This post is an effort to answer the Forums question asked about ways of hosting ASP.NET Web API. There are two ways to host the ASP.NET Web API application
  1. Self-hosting (using OWIN in ASP.NET API 2 onwards)
  2. IIS hosting (hosting as an web application)

Those who are not familiar with ASP.Web API can learn ASP.NET Web API tutorials here

ASP.NET Web API Self-hosting 

Older version of ASP.NET Web API (version < 2) can be self hosted using "Microsoft ASP.NET Web API Self Host". At the time of writing this article, the version of ASP.NET Web API is 2 so we will learn the latest techniques of hosting ASP.NET Web API.

Currently, ASP.NET Web API can be self hosted using OWIN (Open Web Interface for .NET). 

What is OWIN?
OWIN (Open Web Interface for .NET) defines an abstraction between .NET web server and web applications, It decouples the web application from the server that is why OWIN is good for self-hosting any kind of web application.

Using OWIN to self-host ASP.NET Web 2


Step 1 - create console application

Create a new console application project in Visual Studio as shown in the picture below.



Step 2 - add reference to the OWIN self-host packages
Add the reference of ASP.NET Web  API and OWIN self-host packages using NuGet Package Manager. Right click console application project and select "Manage NuGet Packages ...".

Write "OwinSelfHost" in the search box at the top-right and press Enter key. You should be getting the result like below. Click on Install button to install the necessary packages to self-host ASP.NET Web API.


After successfully installing the ASP.NET Web API OWN Self-host packages, the solution explorer should look like following



Step 3 - add Startup class to route the API urls
Now add a new class file named "Startup.cs" in the project by right clicking and copy-paste below code snippet.

Below code snippet set the HTTP configuration of the application in the same way as we normally specify in the RouteConfig.cs file of normal ASP.NET Web API project. Learn more about ASP.NET Routing here.This simply says that how a http request should be treated in this application.

using System;
using System.Web.Http;

namespace APISelfHosting
{
    public class Startup
    {
        public void Configuration(IAppBuilder appBuilder)
        {
            HttpConfiguration config = new HttpConfiguration();
            config.Routes.MapHttpRoute(
                name: "DefaultApi",
                routeTemplate : "api/{controller}/{id}",
                defaults: new { id = RouteParameter.Optional }                
                );
            appBuilder.UseWebApi(config);
        }
    }
}
So, when any request comes to this application starting with "api" followed by API controller name defined in the project, the Web API behavior starts.
Step 4 - configure the start of ASP.NET Web API application 
Now copy-paste the following code in the Program.cs file of the project.

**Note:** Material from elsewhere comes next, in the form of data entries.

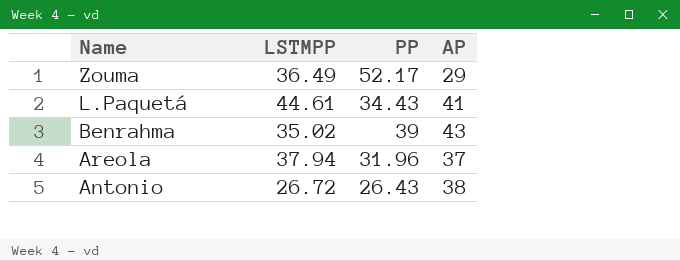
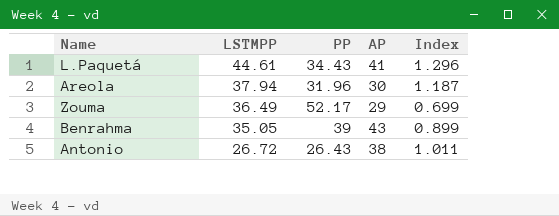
row order: Name descending -> LSTMPP descending
column Index | formula: none -> [LSTMPP] / [PP]
Areola | AP: 37 -> 30
Benrahma | LSTMPP: 35.02 -> 35.05

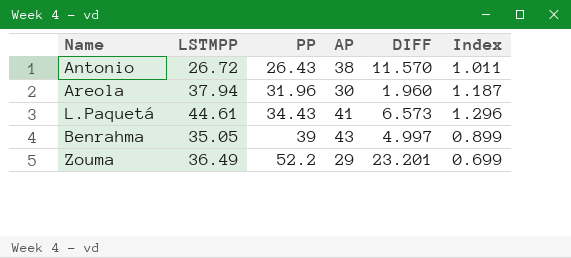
row order: LSTMPP descending -> PP ascending
column DIFF | position: none -> 5
Zouma | PP: 52.17 -> 52.2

When the console application starts, this Main method executes and it sets the base HTTP URL of the Web API project to "http://localhost:1579/" and write the response back to the client based on which API controller method is being called.

using Microsoft.Owin.Hosting;
using System;
using System.Net.Http;

namespace APISelfHosting
{
    public class Program
    {
        static void Main(string[] args)
        {
            string baseUrl = "http://localhost:1579/"; // change based on your domain setting

            using (WebApp.Start<Startup>(url: baseUrl))
            {
                HttpClient client = new HttpClient();
                var resp = client.GetAsync(baseUrl).Result;

                Console.WriteLine(resp);
                Console.WriteLine(resp.Content.ReadAsStringAsync().Result);

                Console.ReadLine();
            }

            Console.ReadKey();
        }
    }
}

That's it, the self-host related configurations are all set. 
Step 5 - creating controller to test
Now to test, we simply need to create few controllers. Let's create a API controller named "DefaultAPIController" and copy-paste following code.

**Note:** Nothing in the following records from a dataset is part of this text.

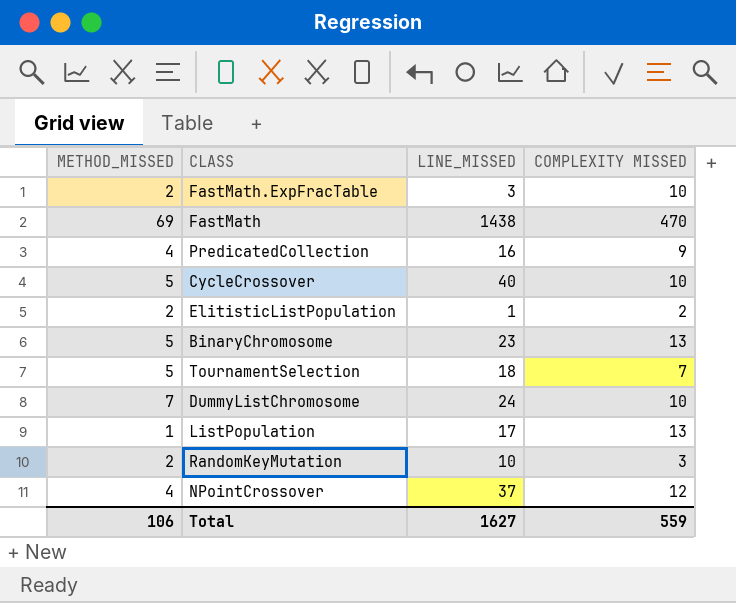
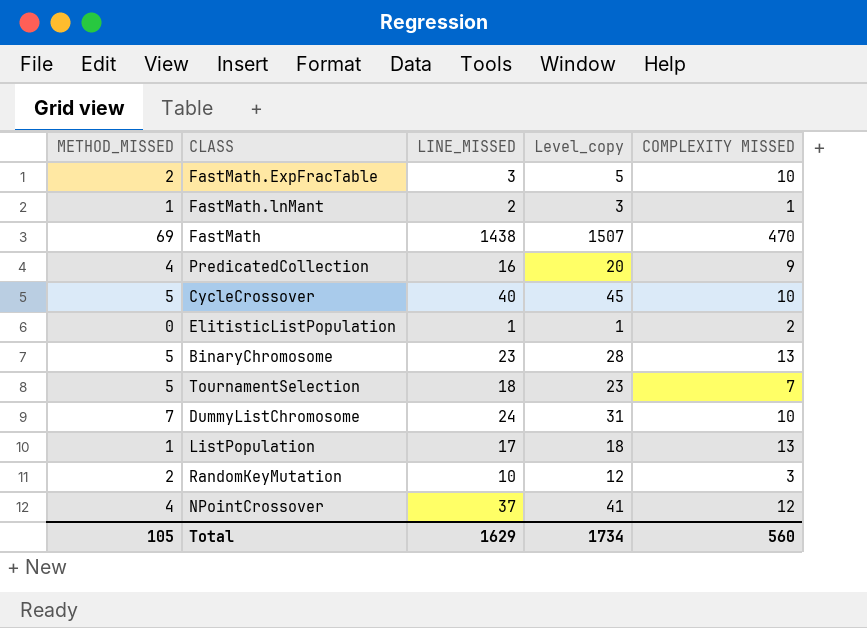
column Level_copy | formula: none -> [METHOD_MISSED] + [LINE_MISSED]
row FastMath.lnMant: none -> 1 | 2 | 3 | 1
ElitisticListPopulation | METHOD_MISSED: 2 -> 0
Total | METHOD_MISSED: 106 -> 105
Total | LINE_MISSED: 1627 -> 1629
Total | COMPLEXITY MISSED: 559 -> 560

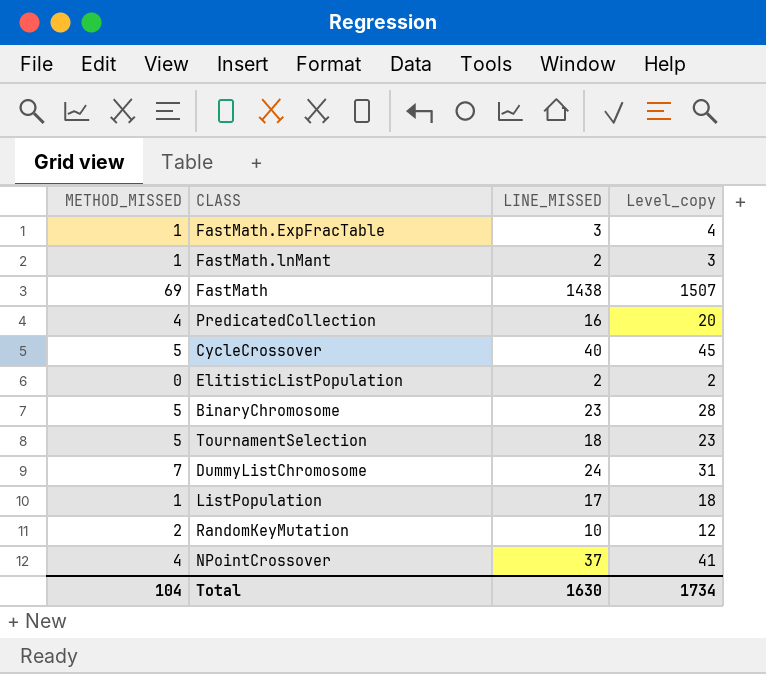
column COMPLEXITY MISSED | position: 5 -> none
FastMath.ExpFracTable | METHOD_MISSED: 2 -> 1
FastMath.ExpFracTable | Level_copy: 5 -> 4
ElitisticListPopulation | LINE_MISSED: 1 -> 2
ElitisticListPopulation | Level_copy: 1 -> 2
Total | METHOD_MISSED: 105 -> 104
Total | LINE_MISSED: 1629 -> 1630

Notice that we have written 3 methods and returns some strings. In real time, we can change these methods to what we require to return from the ASP.NET Web API.

using System;
using System.Collections.Generic;
using System.Linq;
using System.Text;
using System.Threading.Tasks;
using System.Web.Http;

namespace APISelfHosting
{
    public class DefaultAPIController : ApiController
    {
        // GET api/MathAPI
        public IEnumerable<string> Get()
        {
            return new string[] { "DotNetFunda", "TechFunda", "ITFunda" };
        }

        // GET api/MathAPI/19
        public string Get(int id)
        {
            return "The vlaue is: " + id;
        }

        // POST api/MathAPI
        public void Post([FromBody]string value)
        {

        }

        // similarly create other methods
    }
}
Step 6 - Time to test
After creating a test controller, it is time to run the Console application project, hit Start from the toolbar in Visual Studio and if all above steps are followed, following screen should appear that says that the current request of "http://localhost:1579/" url doesn't have anything (so 404 error) as we have not set anything to the root of the application. Our API is configured to "/api/{controllerName}"





No worries, keep the application running and open a browser and write following url in the browser address bar.
  1. http://localhost:1579/api/DefaultAPI/  and the response should be 

    <ArrayOfstring xmlns:i="http://www.w3.org/2001/XMLSchema-instance" xmlns="http://schemas.microsoft.com/2003/10/Serialization/Arrays">
    <string>DotNetFunda</string>
    <string>TechFunda</string>
    <string>ITFunda</string>
    </ArrayOfstring>



  2. http://localhost:1579/api/DefaultAPI/50 and the response should be 

    <string xmlns="http://schemas.microsoft.com/2003/10/Serialization/">The vlaue is: 50</string>

ASP.NET Web API IIS Hosting

Hosting ASP.NET Web API on IIS is as simple as hosting any other ASP.NET web application on IIS. Here is an article written by me on How to host asp.net application on the web server (IIS), read this and follow the steps and you should be done.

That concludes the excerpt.